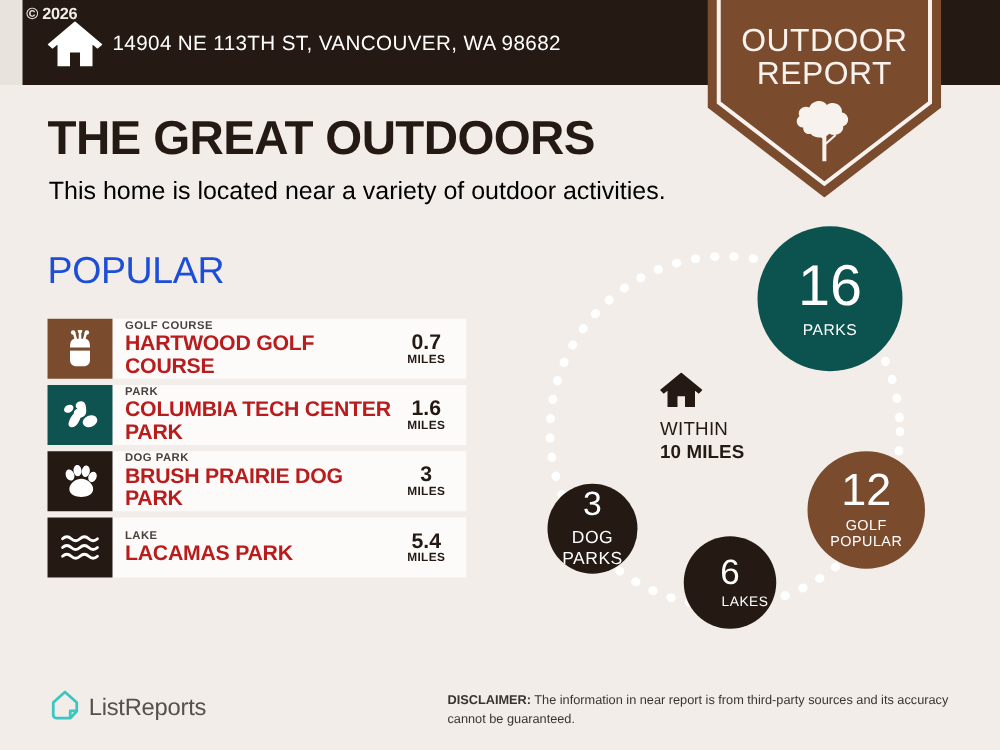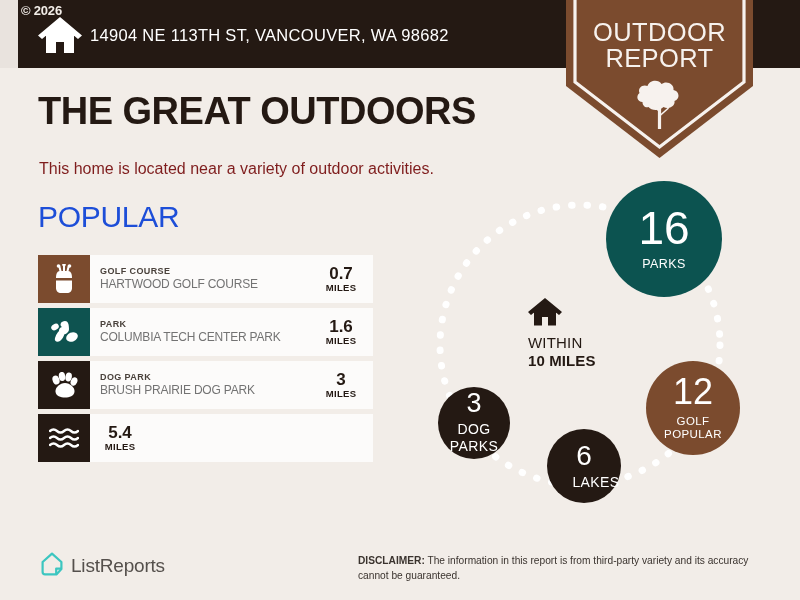--- a/index.html
+++ b/index.html
@@ -83,9 +83,9 @@
   }
   .subtitle {
     position: absolute;
-    left: 39px; top: 160px;
-    font-size: 16px;
-    color: #7f1d1d;
+    left: 39px; top: 142px;
+    font-size: 20px;
+    color: #000000;
     white-space: nowrap;
   }
   .popular-title {

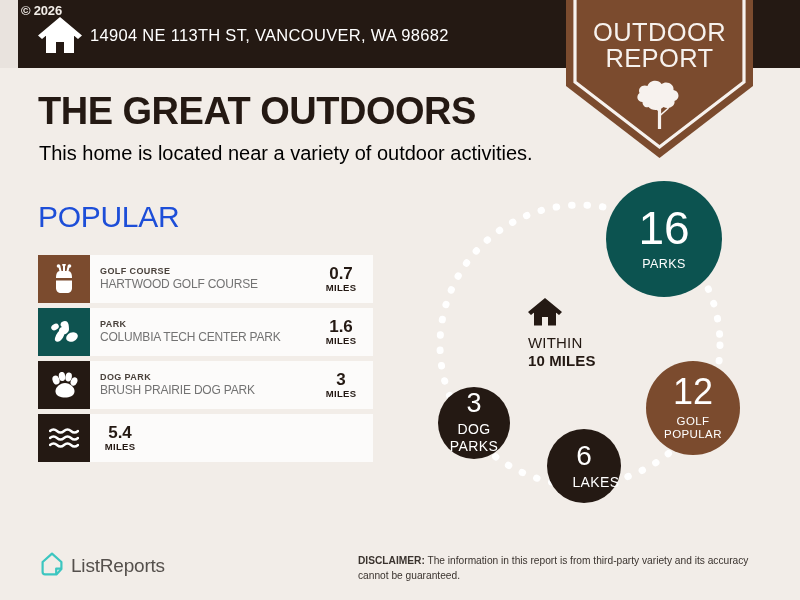--- a/index.html
+++ b/index.html
@@ -141,9 +141,9 @@
     margin-bottom: 1px;
   }
   .row-name {
-    font-size: 12px;
-    font-weight: normal;
-    color: #737373;
+    font-size: 17px;
+    font-weight: bold;
+    color: #b91c1c;
     letter-spacing: -0.2px;
     display: block;
   }

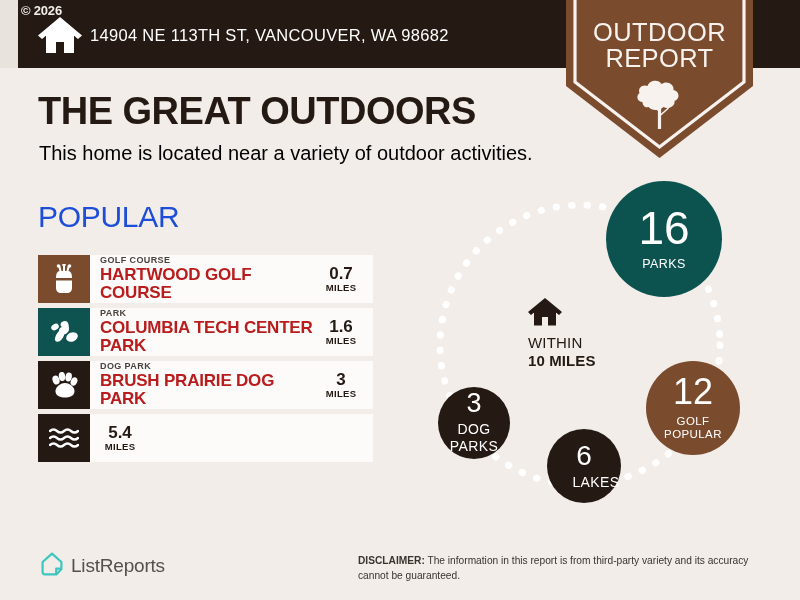--- a/index.html
+++ b/index.html
@@ -389,6 +389,10 @@
         </svg>
       </div>
       <div class="row-body">
+        <div class="row-text">
+          <span class="row-cat">LAKE</span>
+          <span class="row-name">LACAMAS PARK</span>
+        </div>
         <div class="row-dist">
           <span class="row-num">5.4</span>
           <span class="row-unit">MILES</span>

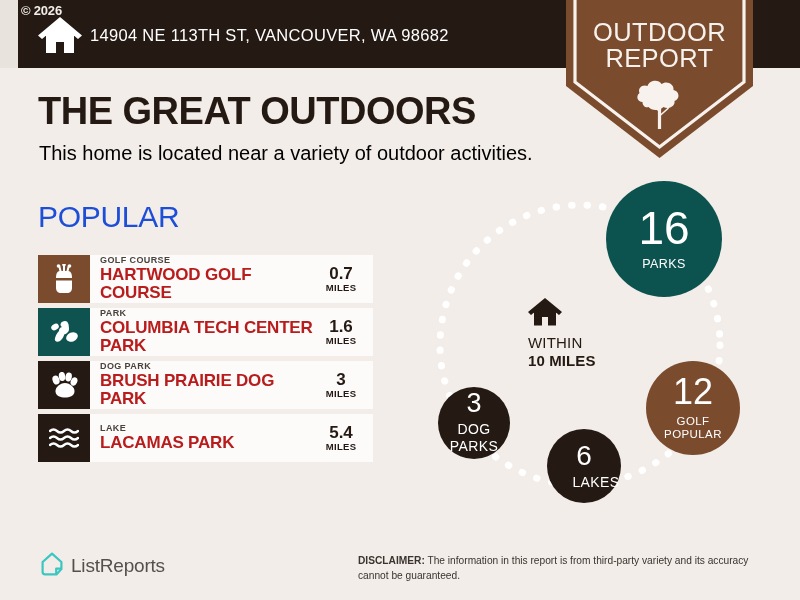--- a/index.html
+++ b/index.html
@@ -218,7 +218,7 @@
     background: #241913;
   }
   .b-lakes .b-num { font-size: 28px; margin-top: -1px; }
-  .b-lakes .b-lbl { font-size: 14px; margin-top: 5px; margin-left: 24px; }
+  .b-lakes .b-lbl { font-size: 11px; margin-top: 5px; margin-left: 24px; }
 
   .center-block {
     position: absolute;

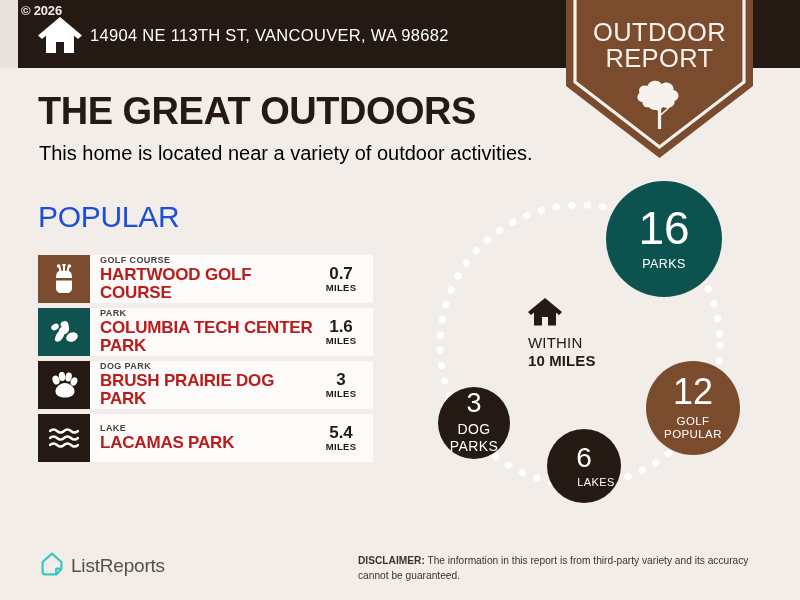--- a/index.html
+++ b/index.html
@@ -457,7 +457,7 @@
     <span class="footer-logo-text">ListReports</span>
   </div>
 
-  <p class="disclaimer"><b>DISCLAIMER:</b><span> The information in this report is from third-party variety and its accuracy cannot be guaranteed.</span></p>
+  <p class="disclaimer"><b>DISCLAIMER:</b><span> The information in near report is from third-party sources and its accuracy cannot be guaranteed.</span></p>
 
 </div>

WHAT YOU HAVE TO DO:
Show, from the records above, every line that includes "cannot".

ANSWER BOX:
-  <p class="disclaimer"><b>DISCLAIMER:</b><span> The information in this report is from third-party variety and its accuracy cannot be guaranteed.</span></p>
+  <p class="disclaimer"><b>DISCLAIMER:</b><span> The information in near report is from third-party sources and its accuracy cannot be guaranteed.</span></p>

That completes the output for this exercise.